> [WORK TO COMPLETE] Quote, without any change, the line that contains "- En aquesta" and all lines that follow it to the end of the data below.

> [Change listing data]
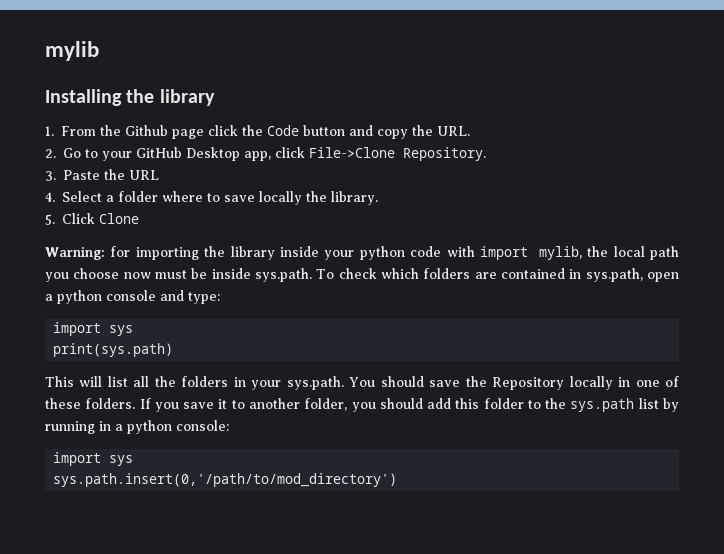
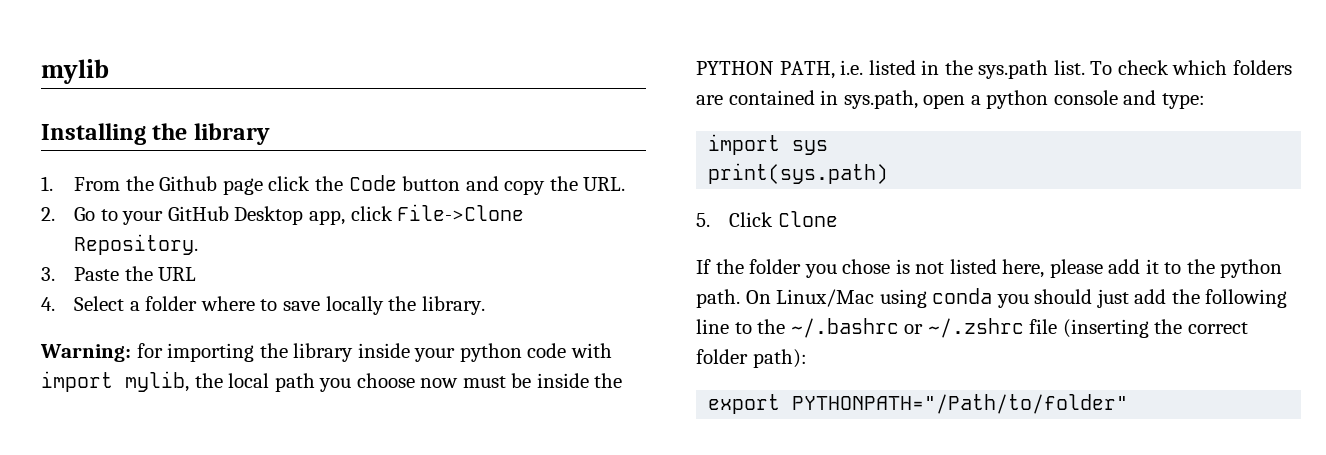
- 5. Click Clone
- Warning: for importing the library inside your python code with import mylib, the local path you choose now must be inside sys.path. To check which folders are contained in sys.path, open a python console and type:
+ Warning: for importing the library inside your python code with import mylib, the local path you choose now must be inside the PYTHON PATH, i.e. listed in the sys.path list. To check which folders are contained in sys.path, open a python console and type:
- This will list all the folders in your sys.path. You should save the Repository locally in one of these folders. If you save it to another folder, you should add this folder to the sys.path list by running in a python console:
- import sys
- sys.path.insert(0,'/path/to/mod_directory')
+ 5. Click Clone
+ If the folder you chose is not listed here, please add it to the python path. On Linux/Mac using conda you should just add the following line to the ~/.bashrc or ~/.zshrc file (inserting the correct folder path):
+ export PYTHONPATH="/Path/to/folder"

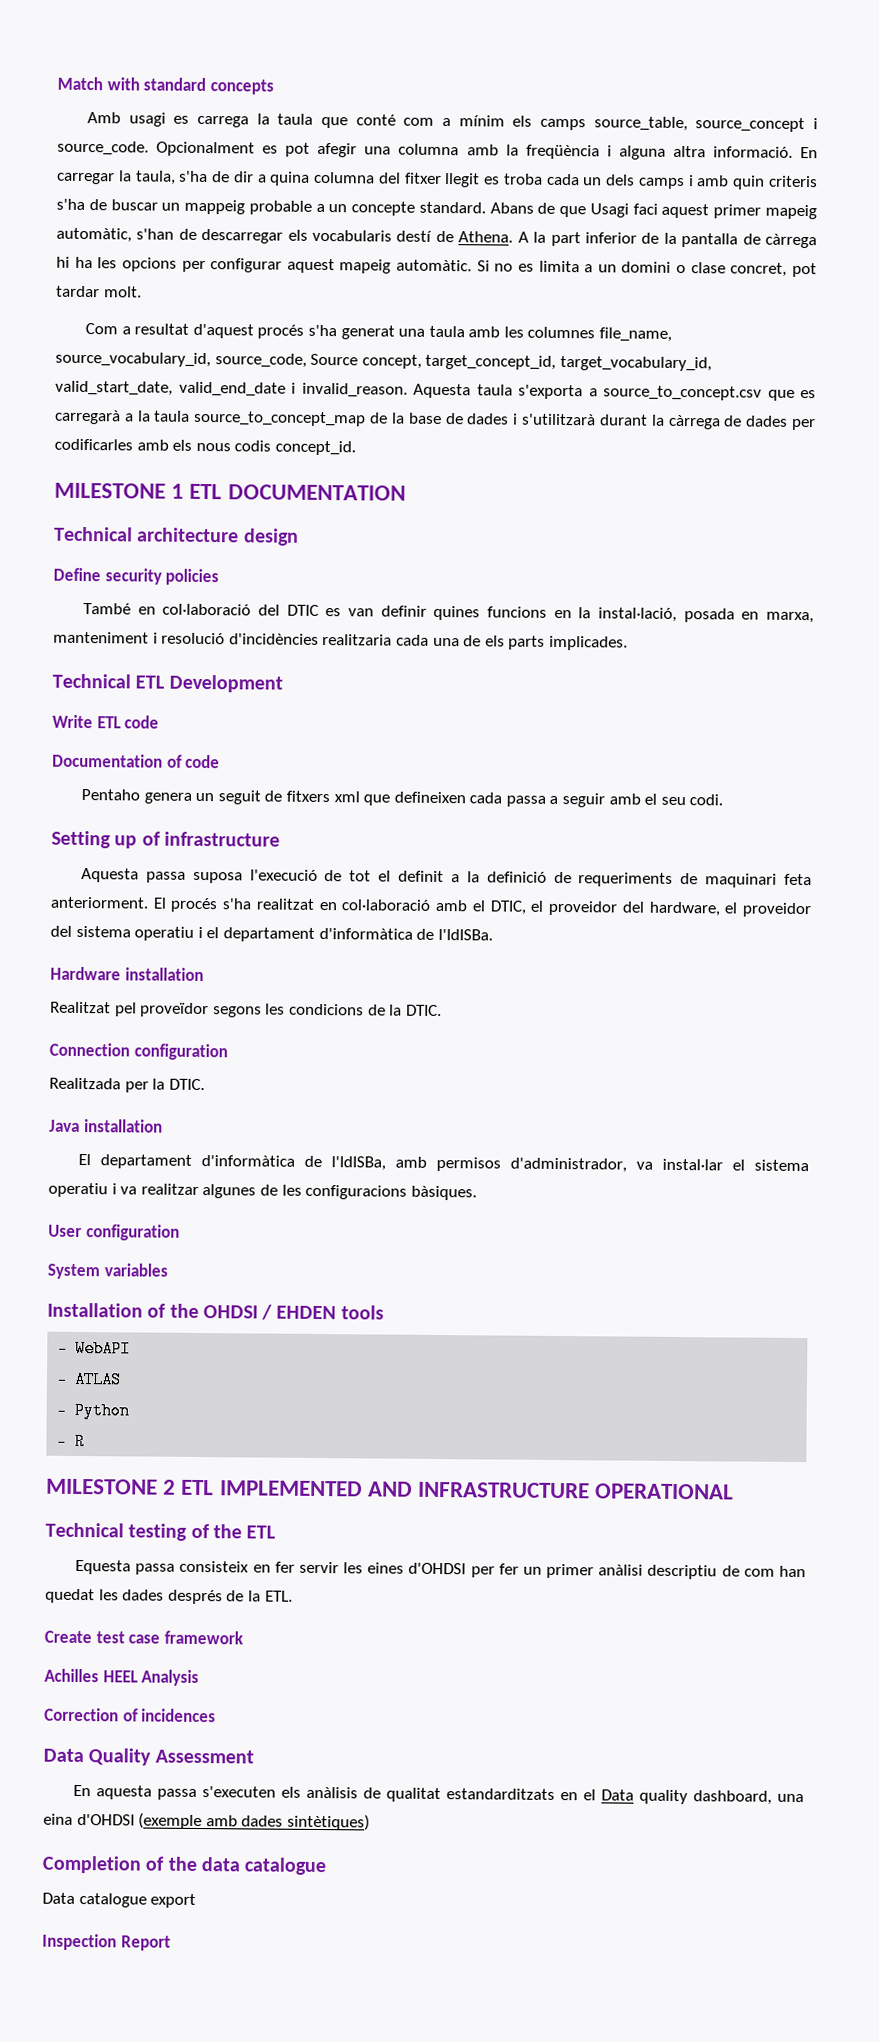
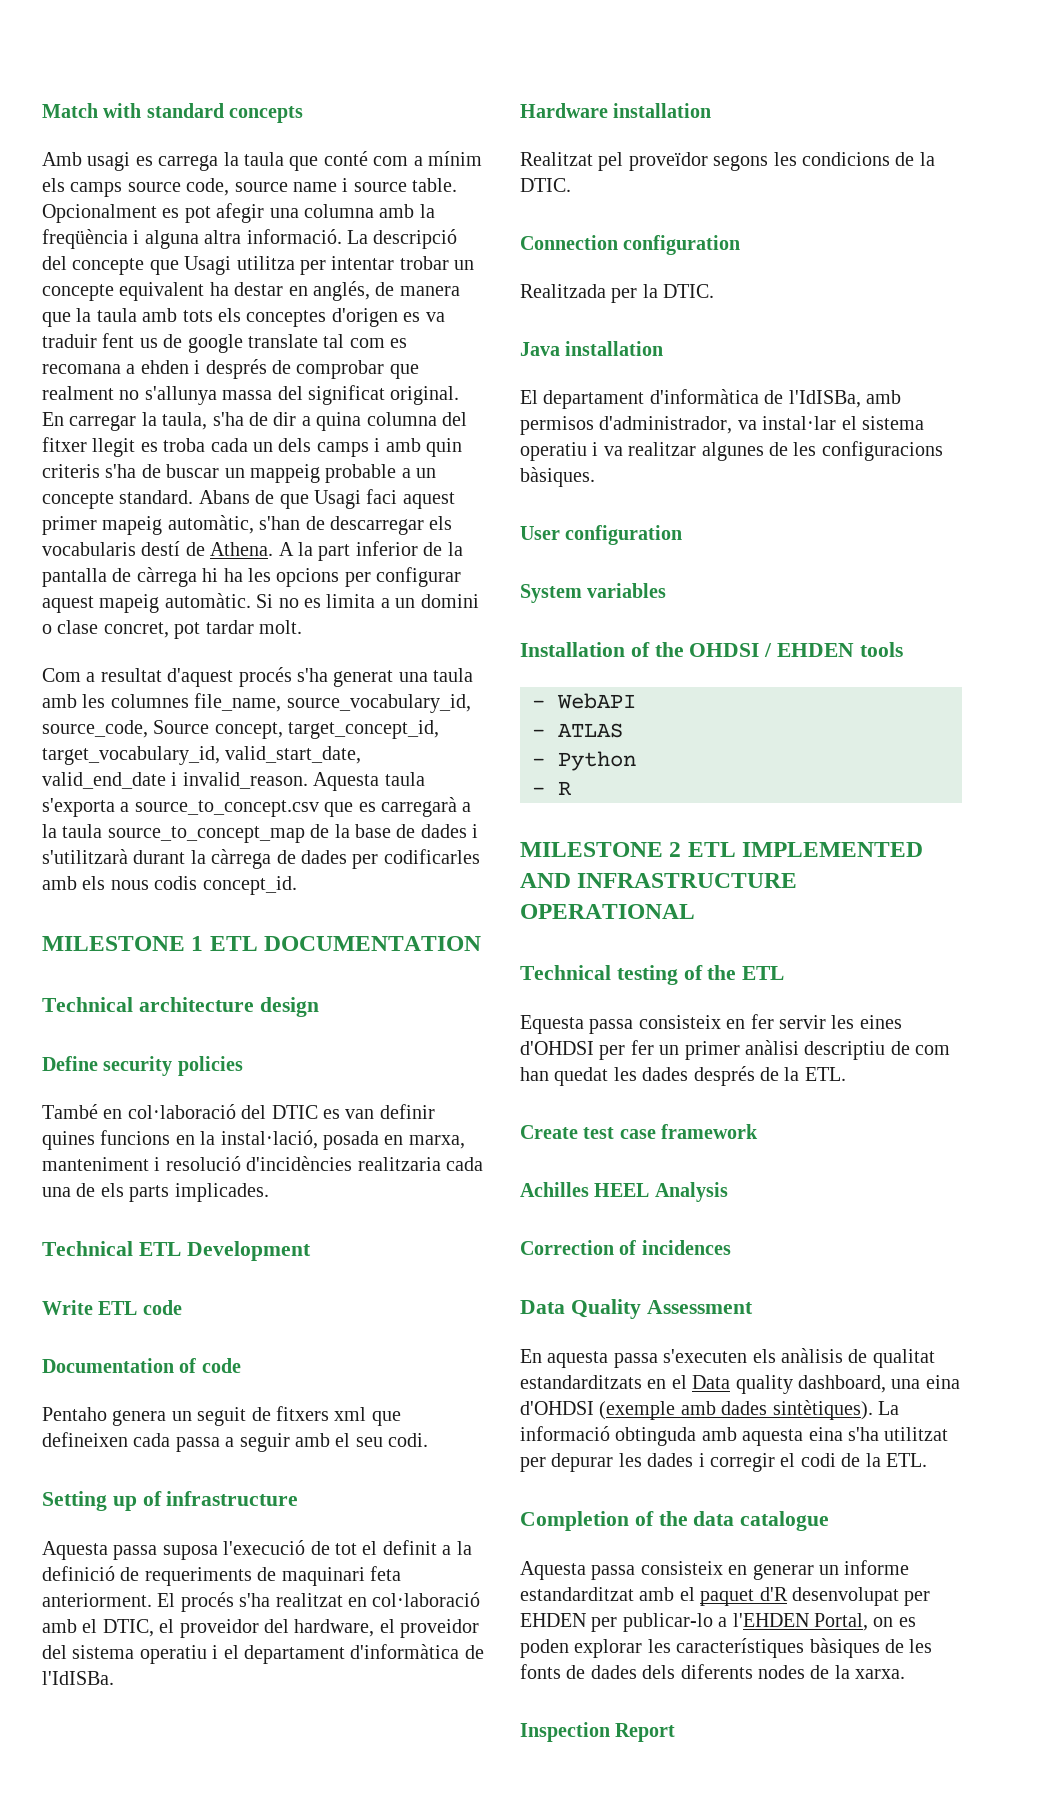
- Amb usagi es carrega la taula que conté com a mínim els camps source_table, source_concept i source_code.
+ Amb usagi es carrega la taula que conté com a mínim els camps source code, source name i source table.
+ La descripció del concepte que Usagi utilitza per intentar trobar un concepte equivalent ha destar en anglés, de manera que la taula amb tots els conceptes d'origen es va traduir fent us de google translate tal com es recomana a ehden i després de comprobar que realment no s'allunya massa del significat original.
- En aquesta passa s'executen els anàlisis de qualitat estandarditzats en el Data quality dashboard, una eina d'OHDSI (exemple amb dades sintètiques)
+ En aquesta passa s'executen els anàlisis de qualitat estandarditzats en el Data quality dashboard, una eina d'OHDSI (exemple amb dades sintètiques). La informació obtinguda amb aquesta eina s'ha utilitzat per depurar les dades i corregir el codi de la ETL.
- Data catalogue export
+ Aquesta passa consisteix en generar un informe estandarditzat amb el paquet d'R desenvolupat per EHDEN per publicar-lo a l'EHDEN Portal, on es poden explorar les característiques bàsiques de les fonts de dades dels diferents nodes de la xarxa.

> [FINISHED EXERCISE]
- En aquesta passa s'executen els anàlisis de qualitat estandarditzats en el Data quality dashboard, una eina d'OHDSI (exemple amb dades sintètiques)
+ En aquesta passa s'executen els anàlisis de qualitat estandarditzats en el Data quality dashboard, una eina d'OHDSI (exemple amb dades sintètiques). La informació obtinguda amb aquesta eina s'ha utilitzat per depurar les dades i corregir el codi de la ETL.
- Data catalogue export
+ Aquesta passa consisteix en generar un informe estandarditzat amb el paquet d'R desenvolupat per EHDEN per publicar-lo a l'EHDEN Portal, on es poden explorar les característiques bàsiques de les fonts de dades dels diferents nodes de la xarxa.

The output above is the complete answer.